# DIRECTIONS FOR THIS TASK
Reprint each record exactly. Pictures are not reprinted.

# INFORMATION SHOWN
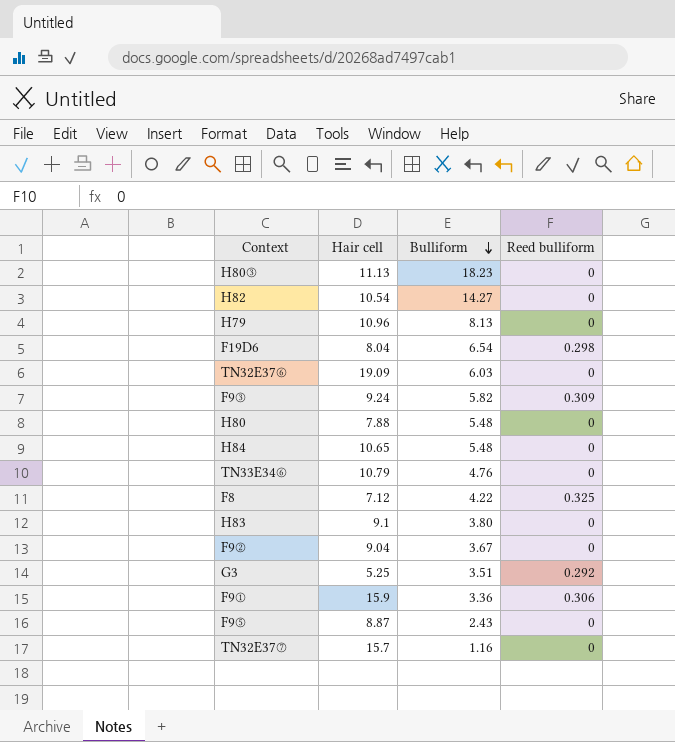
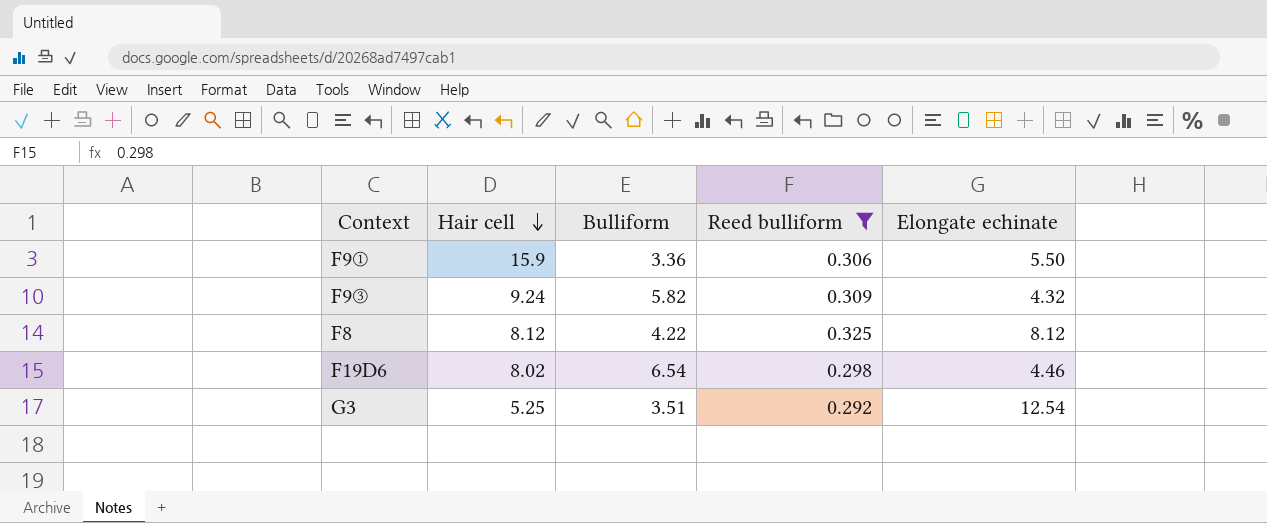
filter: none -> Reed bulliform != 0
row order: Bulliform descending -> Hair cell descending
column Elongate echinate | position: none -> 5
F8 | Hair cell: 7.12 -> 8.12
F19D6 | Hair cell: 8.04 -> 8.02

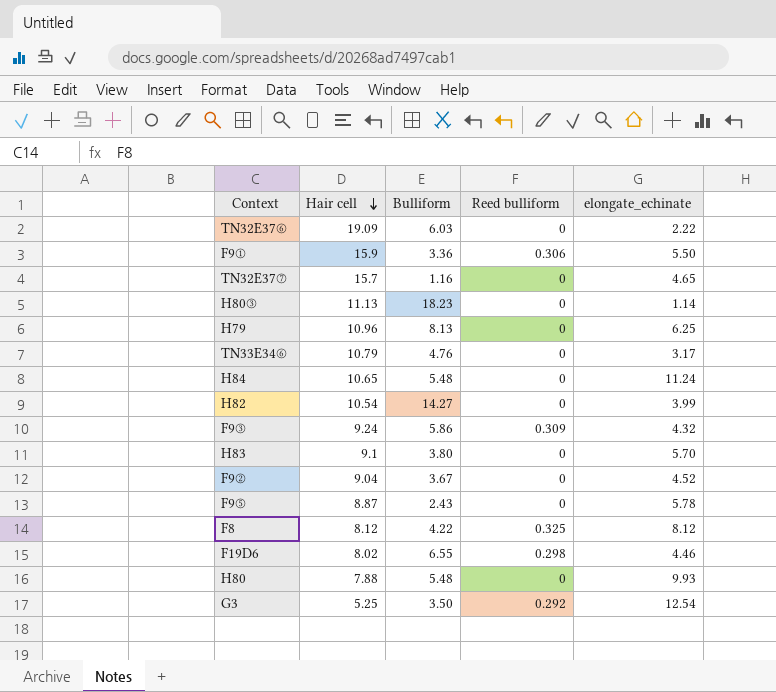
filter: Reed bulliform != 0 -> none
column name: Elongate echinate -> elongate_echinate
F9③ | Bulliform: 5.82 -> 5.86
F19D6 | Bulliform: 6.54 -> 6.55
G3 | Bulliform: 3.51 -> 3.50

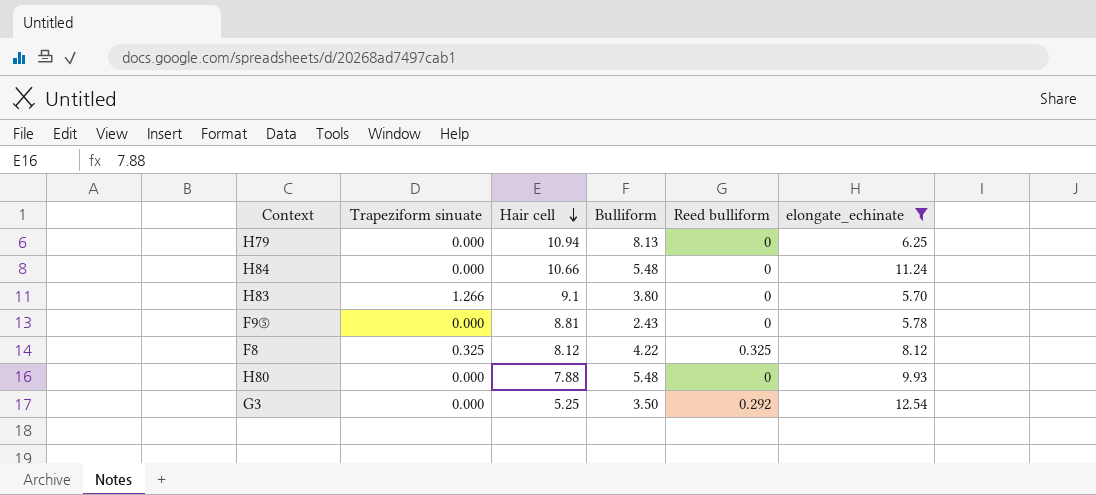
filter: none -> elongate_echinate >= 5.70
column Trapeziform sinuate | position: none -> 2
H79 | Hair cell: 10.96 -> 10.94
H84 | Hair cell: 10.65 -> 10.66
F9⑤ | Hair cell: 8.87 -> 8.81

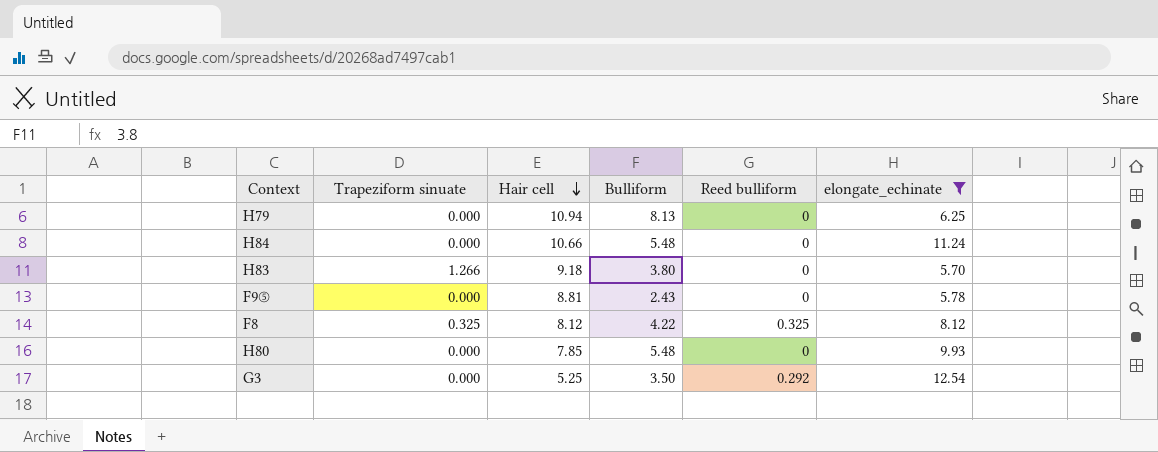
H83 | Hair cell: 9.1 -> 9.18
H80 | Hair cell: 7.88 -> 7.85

# EXERCISE SOLUTION
filter: none -> Reed bulliform != 0
row order: Bulliform descending -> Hair cell descending
column Elongate echinate | position: none -> 5
F8 | Hair cell: 7.12 -> 8.12
F19D6 | Hair cell: 8.04 -> 8.02

filter: Reed bulliform != 0 -> none
column name: Elongate echinate -> elongate_echinate
F9③ | Bulliform: 5.82 -> 5.86
F19D6 | Bulliform: 6.54 -> 6.55
G3 | Bulliform: 3.51 -> 3.50

filter: none -> elongate_echinate >= 5.70
column Trapeziform sinuate | position: none -> 2
H79 | Hair cell: 10.96 -> 10.94
H84 | Hair cell: 10.65 -> 10.66
F9⑤ | Hair cell: 8.87 -> 8.81

H83 | Hair cell: 9.1 -> 9.18
H80 | Hair cell: 7.88 -> 7.85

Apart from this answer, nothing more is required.